I suppose an optimized matrix transpose would use streaming stores, which can't be done when your inner loops are backwards. VS2012 did include some 128-bit wide auto-vectorization but not auto-streaming stores and probably not a mixed stride. So it seems that MKL has an opportunity for 2x speedup over VS2012 compiler even when cache blocking is not a factor, and the streaming stores could cut the cache demand in half.

Still, the VS2012 compiler may be smart enough to shortcut your dummy loop.
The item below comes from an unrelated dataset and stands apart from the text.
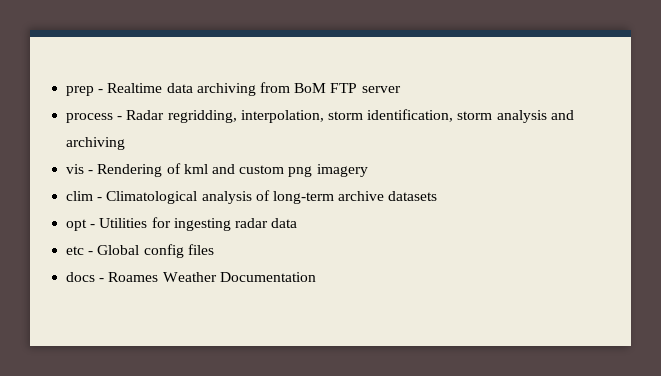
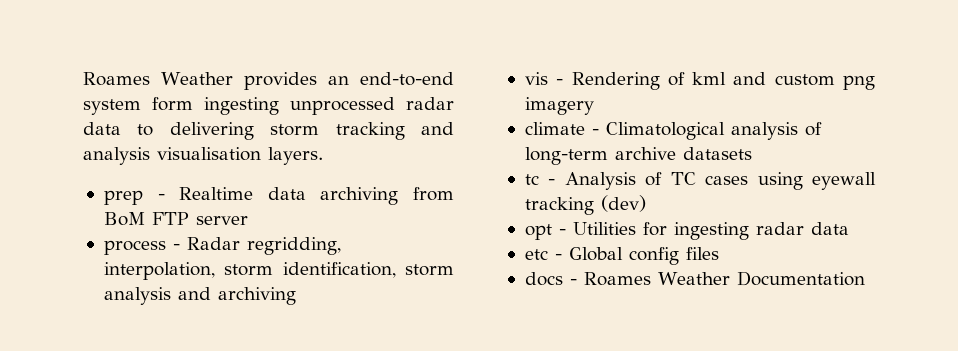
(66, 91) none -> [83,72,454,90] [83,97,454,115] [83,122,454,140] [83,147,323,165] Roames Weather provides an end-to-end system form ingesting unprocessed radar data to delivering storm tracking and analysis visualisation layers. //
[66,191,94,201] clim -> [524,122,585,135] climate
(438, 196) none -> [524,172,876,190] [524,195,646,215] // tc - Analysis of TC cases using eyewall tracking (dev)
If so, it would be almost embarrassing if you saw only 3x speedup in your version.

I suppose the improvements in auto-vectorization which Intel apparently negotiated for the VS2015 compiler may apply primarily to AVX and AVX2, so may not be of interest to you.

I don't know how much practical use there is for physical transposition of moderately large matrices. Much optimization of widely quoted benchmarks has been done by eliminating unnecessary transposition. e.g. making use of the DGEMM options to include transposition in the code.

Gennady_F_Intel · ‎02-28-2016

Jan, pls check the latest version of MKL 11.3 update ( released one week ago ) and let us know the performance results you see on your side. thanks.

McCalpinJohn · ‎02-29-2016

Naive matrix transpose operations often have serious troubles with cache associativity conflicts in the L1 and L2 caches.

The associativity of the L1 and L2 caches is 8, so I have typically used an 8x8 unrolling of the loops to minimize the chance of kicking cache lines out of the cache before I have read all the data items in the cache line. One example that worked well was simply:

#pragma unroll(8)
   for (i=0; i<N1; i++) {
#pragma unroll(8)
      for (j=0; j<N2; j++) {
         a = b;
      }
   }

This was about 5x-6x times as fast as the naive code for 1024x1024 arrays on a Xeon E5-2680 (3.1 GHz max turbo for a single core, with 20 MiB L3, so both arrays were L3-contained). The same approach should work fine for the "flattened" arrays above.

On this Xeon E5-2680 system I got ~18.4 GB/s for a straight copy of the same arrays, while the 8x8 unrolled version corresponded to about 11.6 GB/s (1.48 milliseconds). The transpose took a bit less than 1.6 times as long to execute as the copy, which (in my experience) is a good result. It is probably possible to improve on this result slightly, but I would expect to start hitting additional complexities before too long....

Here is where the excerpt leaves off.